---------- Provided material ----------

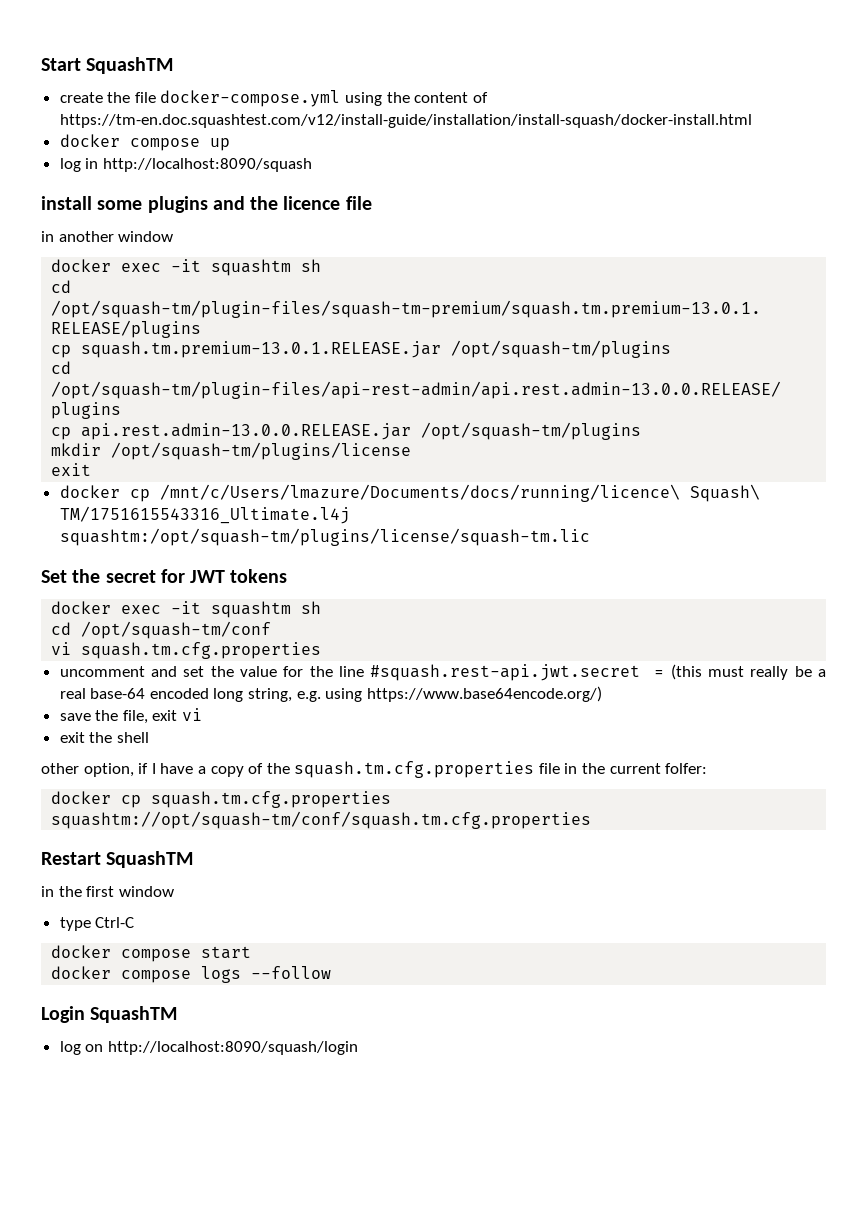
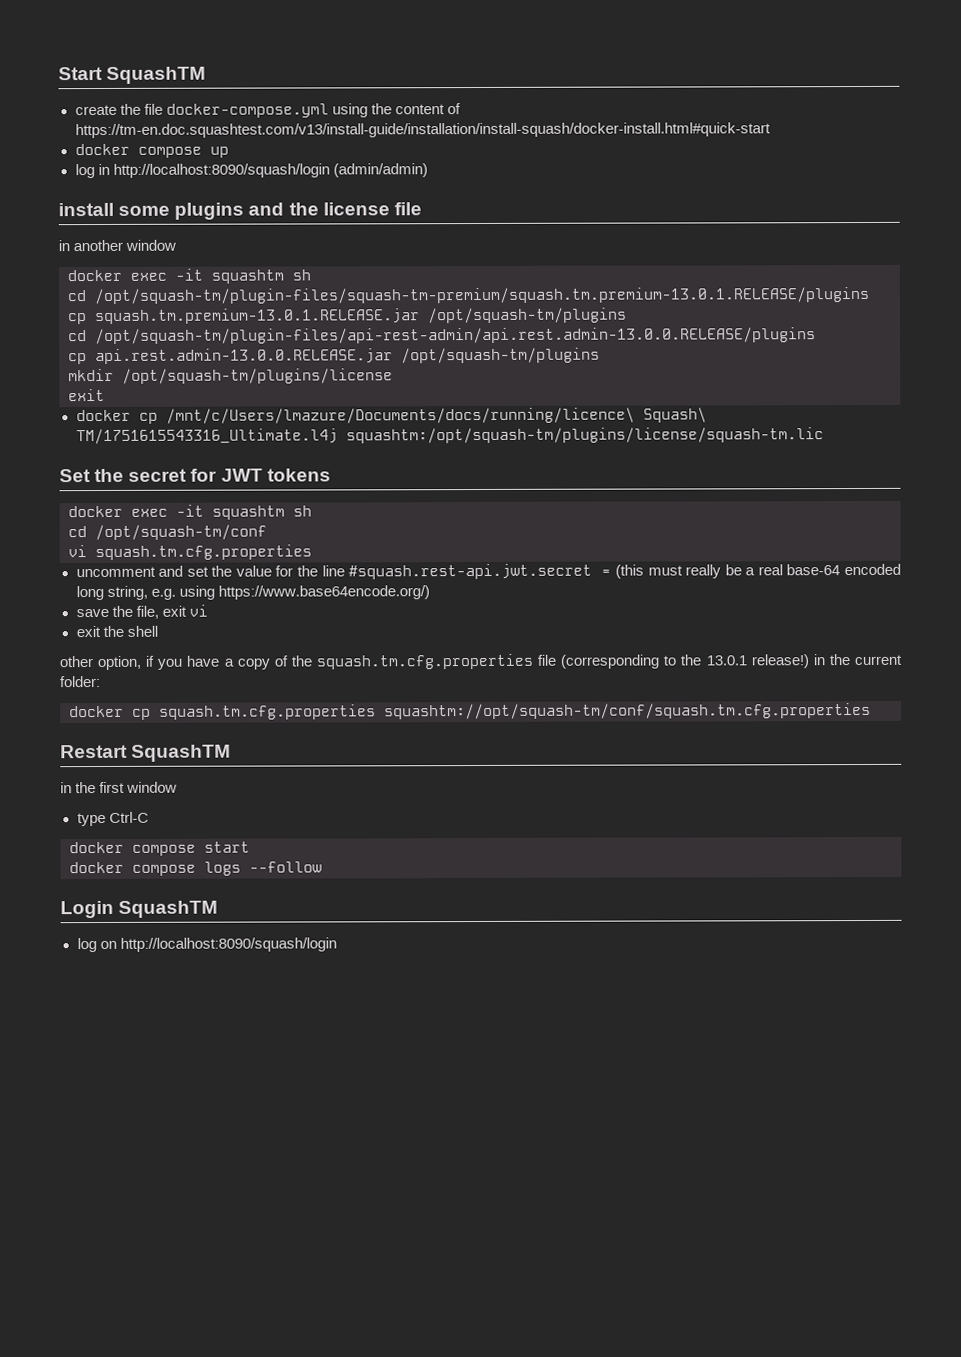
- create the file docker-compose.yml using the content of https://tm-en.doc.squashtest.com/v12/install-guide/installation/install-squash/docker-install.html
+ create the file docker-compose.yml using the content of https://tm-en.doc.squashtest.com/v13/install-guide/installation/install-squash/docker-install.html#quick-start
- log in http://localhost:8090/squash
+ log in http://localhost:8090/squash/login (admin/admin)
- install some plugins and the licence file
+ install some plugins and the license file
- other option, if I have a copy of the squash.tm.cfg.properties file in the current folfer:
+ other option, if you have a copy of the squash.tm.cfg.properties file (corresponding to the 13.0.1 release!) in the current folder:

----------

## Task description
Whenever a line of the data above includes the word "html", copy that line.

## Answer section
- create the file docker-compose.yml using the content of https://tm-en.doc.squashtest.com/v12/install-guide/installation/install-squash/docker-install.html
+ create the file docker-compose.yml using the content of https://tm-en.doc.squashtest.com/v13/install-guide/installation/install-squash/docker-install.html#quick-start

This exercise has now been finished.